川崎汽船・明珍社長「安全と言える状況にはまったく至っていない」

一方、川崎汽船の明珍幸一社長は6月13日の記者会見で、より慎重な見方を示した。「封鎖解除でも完全な正常化には一定の時間がかかる」と述べ、安全と言える状況にはまったく至っていないと指摘。同社も代替ルートの確保に努めているが、コスト増やリードタイムの長期化は避けられないとの認識を示した。

日本船主協会「ペルシャ湾の重要性は変わらない」

日本船主協会の会長を務める日本郵船の曽我社長は、別の機会に「ペルシャ湾が重要なのは変わらない」と強調。
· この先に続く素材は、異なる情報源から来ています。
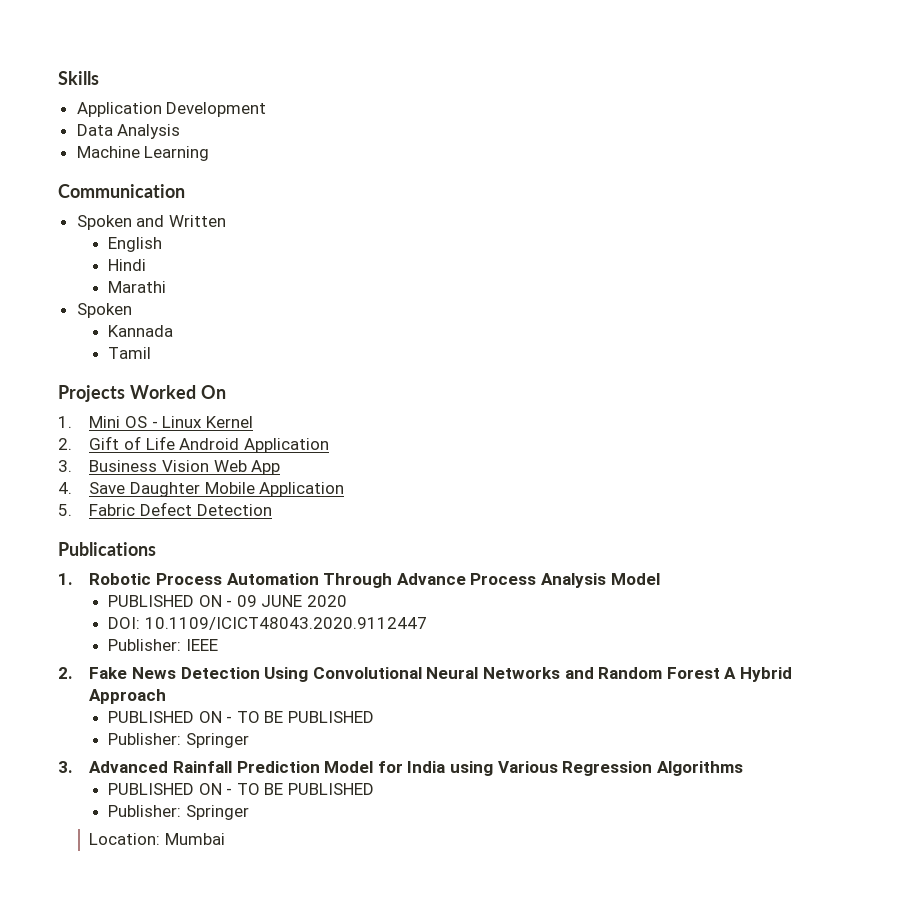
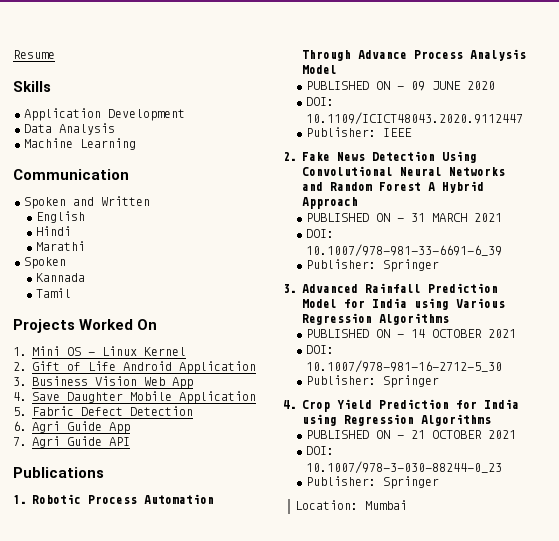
(58, 78) none -> [13,50,55,59] Resume //
(272, 510) none -> [13,421,130,434] [13,436,130,448] // 6. Agri Guide App // 7. Agri Guide API
[236,711,375,723] TO BE PUBLISHED -> [411,213,503,222] [306,229,335,238] [306,244,503,257] 31 MARCH 2021 // DOI: 10.1007/978-981-33-6691-6_39
[236,783,375,795] TO BE PUBLISHED -> [411,329,517,338] [306,345,335,354] [306,360,503,373] [306,375,440,388] [283,399,519,412] [302,414,491,426] [306,430,517,439] [306,446,335,455] [306,461,503,474] 14 OCTOBER 2021 // DOI: 10.1007/978-981-16-2712-5_30 // Publisher: Springer // 4. Crop Yield Prediction for India using Regression Algorithms // PUBLISHED ON - 21 OCTOBER 2021 // DOI: 10.1007/978-3-030-88244-0_23

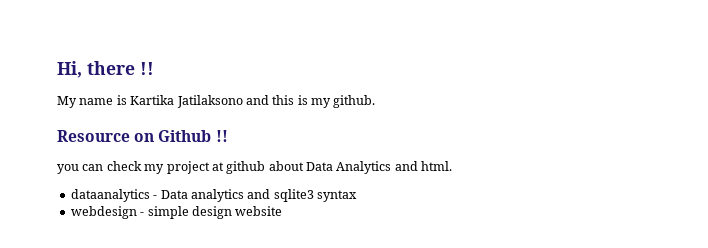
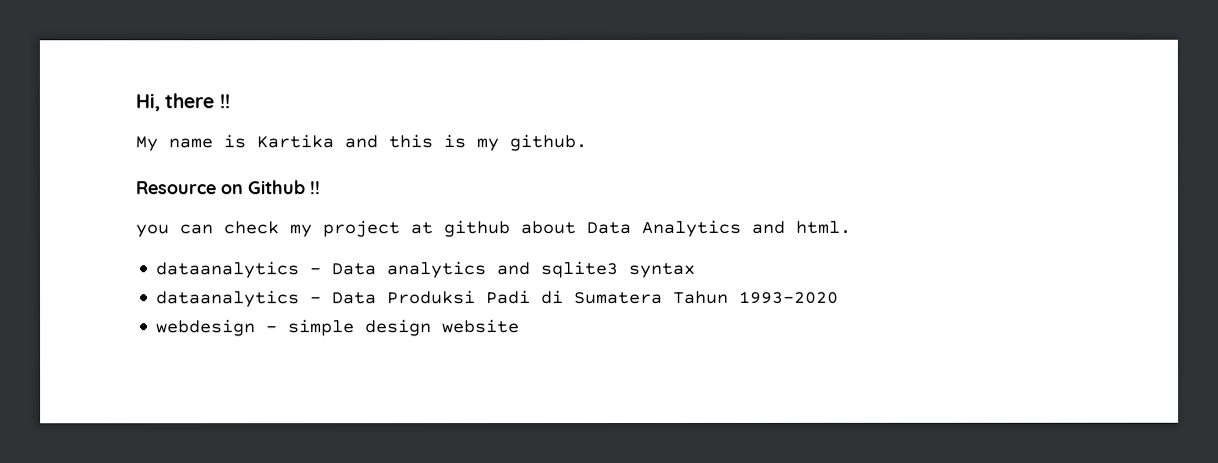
[176,95,243,108] Jatilaksono -> (334, 141) none
(357, 196) none -> [156,290,840,308] // dataanalytics - Data Produksi Padi di Sumatera Tahun 1993-2020

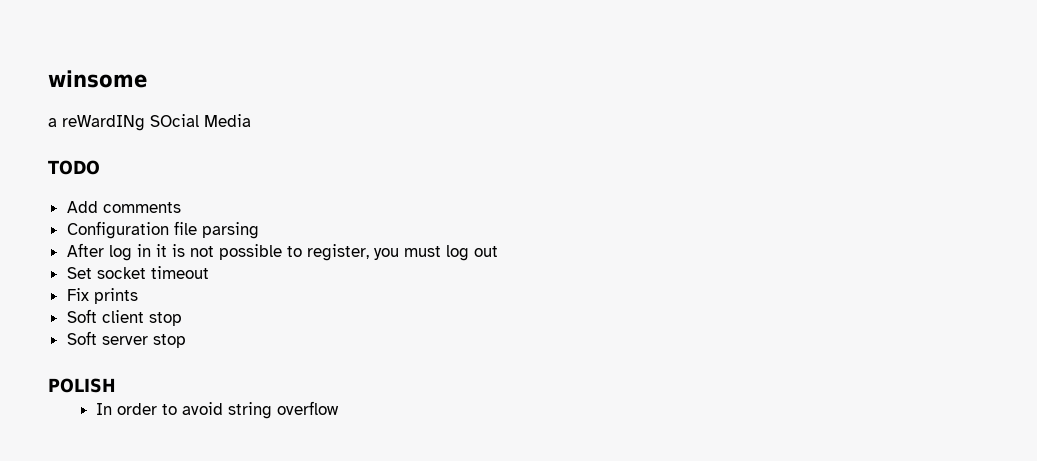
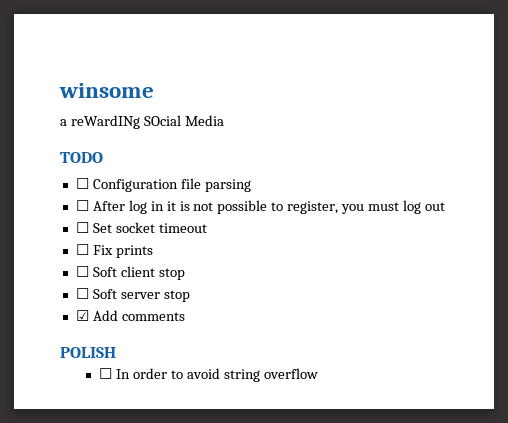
[66,201,181,213] Add comments // -> [75,178,89,189] ☐
(259, 230) none -> [75,200,89,211] ☐
(498, 251) none -> [75,222,89,233] ☐
(209, 272) none -> [75,244,89,255] ☐
(138, 296) none -> [75,266,89,277] ☐
(182, 319) none -> [75,288,89,299] ☐
(186, 341) none -> [75,310,185,321] // ☑ Add comments
(116, 385) none -> [99,368,113,379] ☐

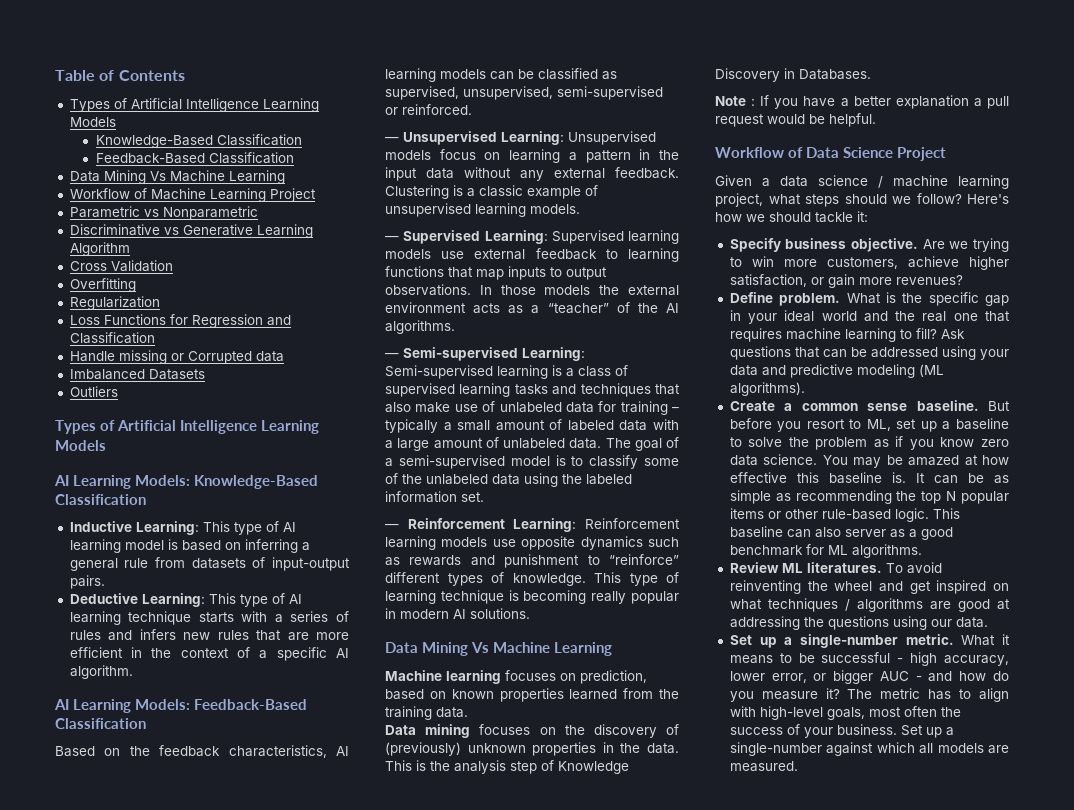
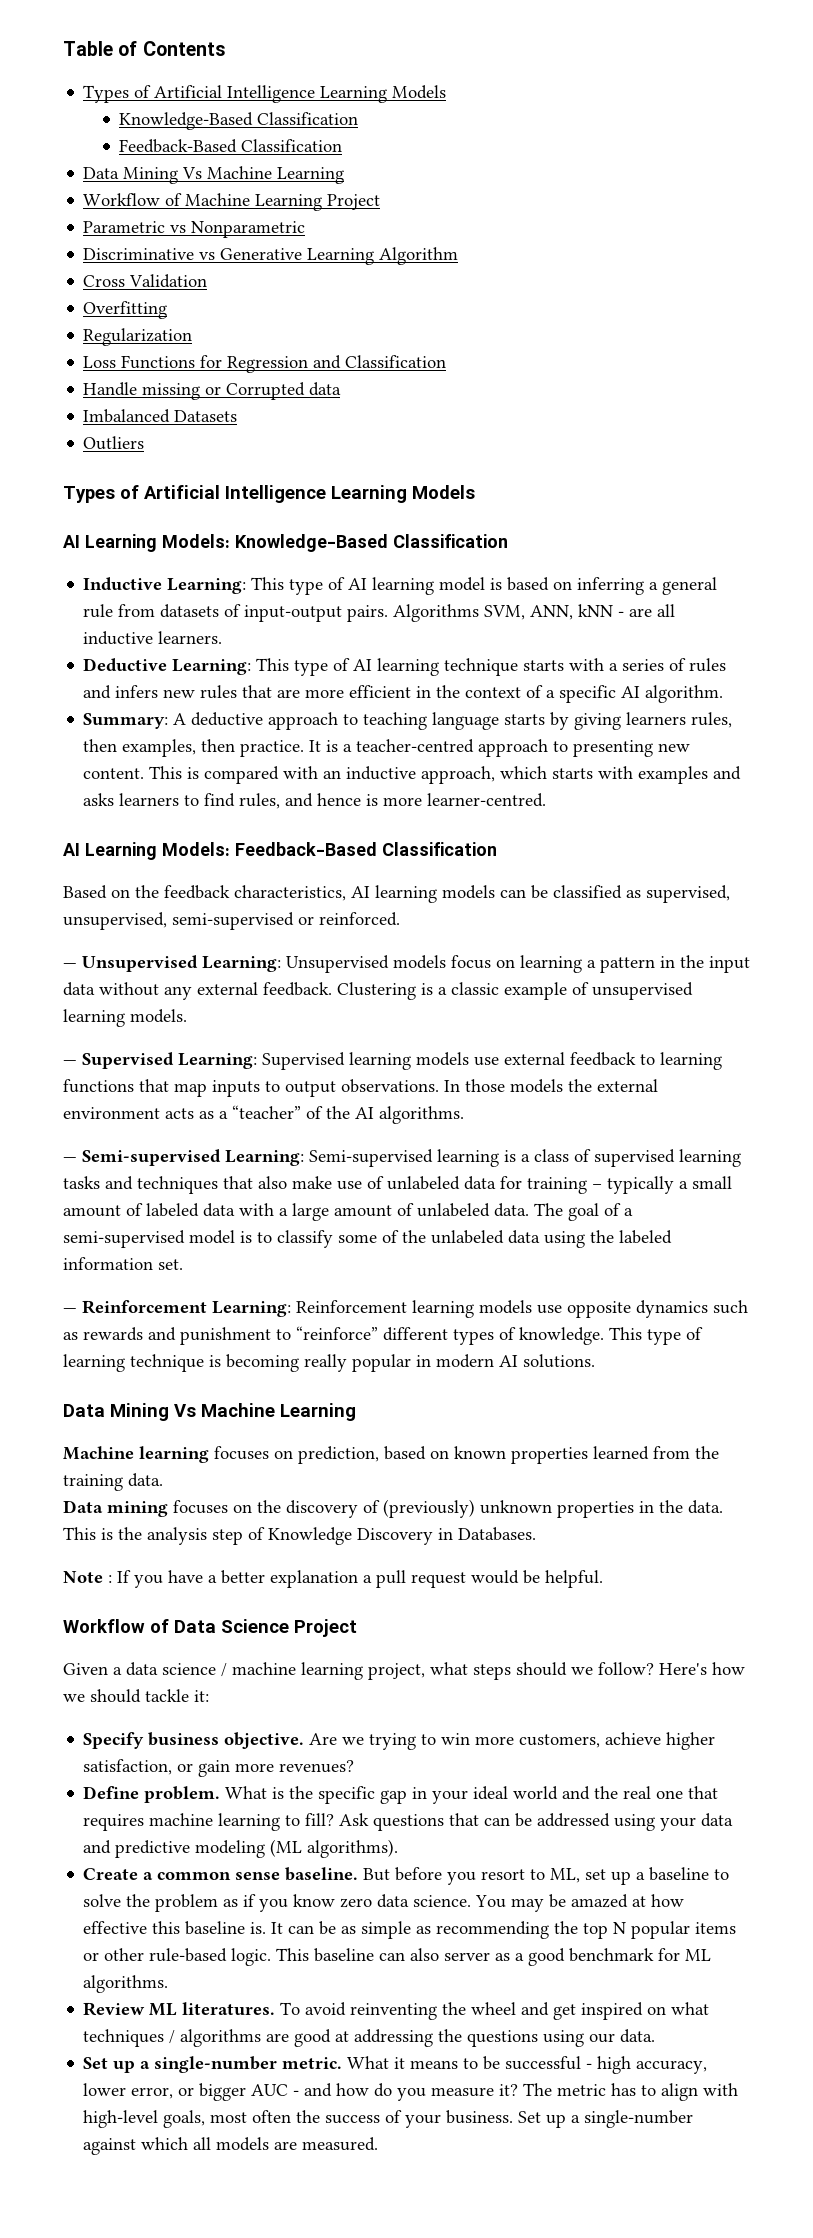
(105, 582) none -> [393,604,676,622] [83,631,223,645] Algorithms SVM, ANN, kNN - are all inductive learners.
(133, 672) none -> [83,712,733,730] [83,739,691,757] [83,766,742,784] [83,793,547,809] // Summary: A deductive approach to teaching language starts by giving learners rules, then examples, then practice. It is a teacher-centred approach to presenting new content. This is compared with an inductive approach, which starts with examples and asks learners to find rules, and hence is more learner-centred.

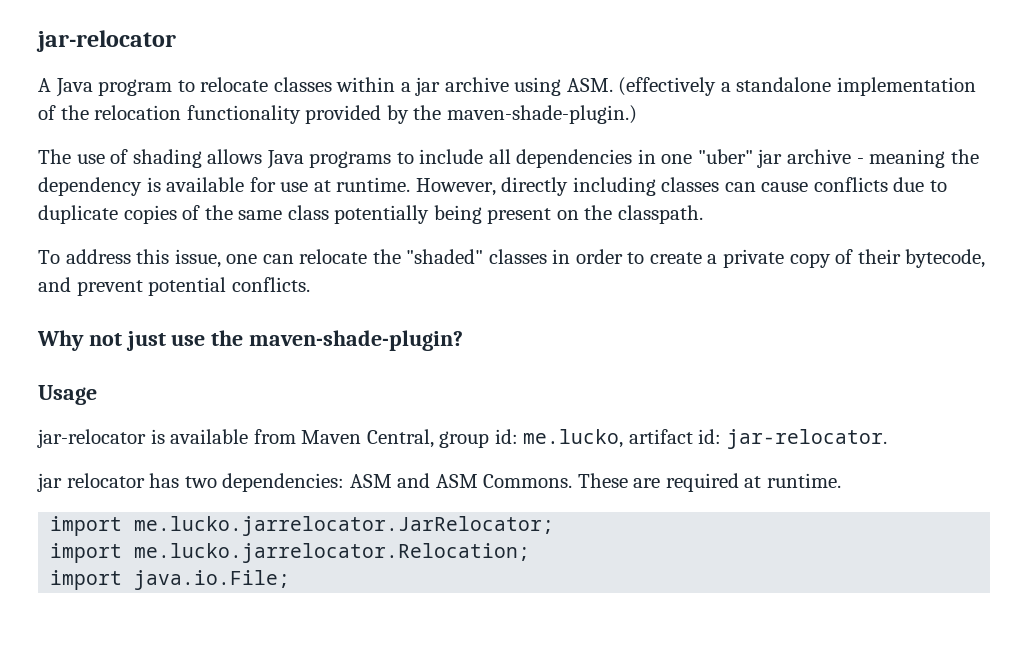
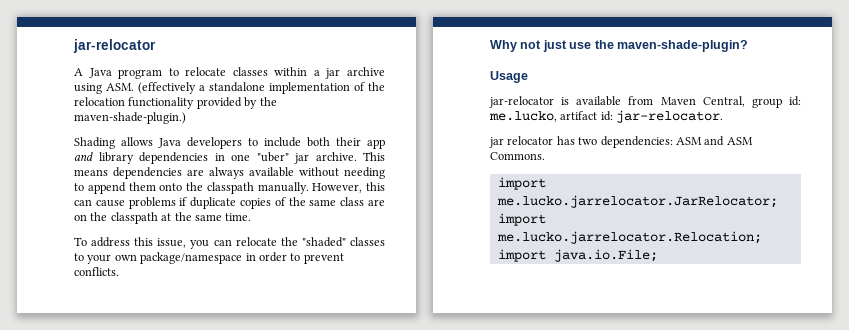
[38,149,202,168] The use of shading -> [74,137,115,149] Shading
[309,151,392,168] programs -> [187,137,242,149] developers
[488,149,511,164] all -> [307,137,385,149] [74,152,134,164] both their app and library
[787,149,979,168] [38,177,948,196] archive - meaning the dependency is available for use at runtime. However, directly including classes can cause conflicts due to -> [315,152,385,161] [74,167,385,179] [74,182,385,194] [74,197,188,209] archive. This means dependencies are always available without needing to append them onto the classpath manually. However, this can cause problems if
[334,205,703,224] potentially being present on the classpath. -> [368,199,386,206] [74,212,252,224] are on the classpath at the same time.
[226,254,258,264] one -> [190,240,210,249] you
[552,249,986,268] [38,277,227,296] in order to create a private copy of their bytecode, and prevent potential -> [74,252,344,264] to your own package/namespace in order to prevent
[577,473,841,492] These are required at runtime. -> (545, 156) none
中東地域は世界の原油供給の要衝であり、長期的な安定航行の確保が必要だと訴えた。同協会は政府に対し、外交ルートを通じた早期の海峡安全確保と、乗組員の安全確保に向けた支援を要請している。

海運各社は代替ルートの活用や積み出し先の多様化でしのいでいるが、紛争長期化による影響は避けられない。業界全体で見れば、燃油費の上昇や運航スケジュールの乱れなど、収益圧迫要因は少なくない。今後の交渉次第では、さらなる混乱も予想される。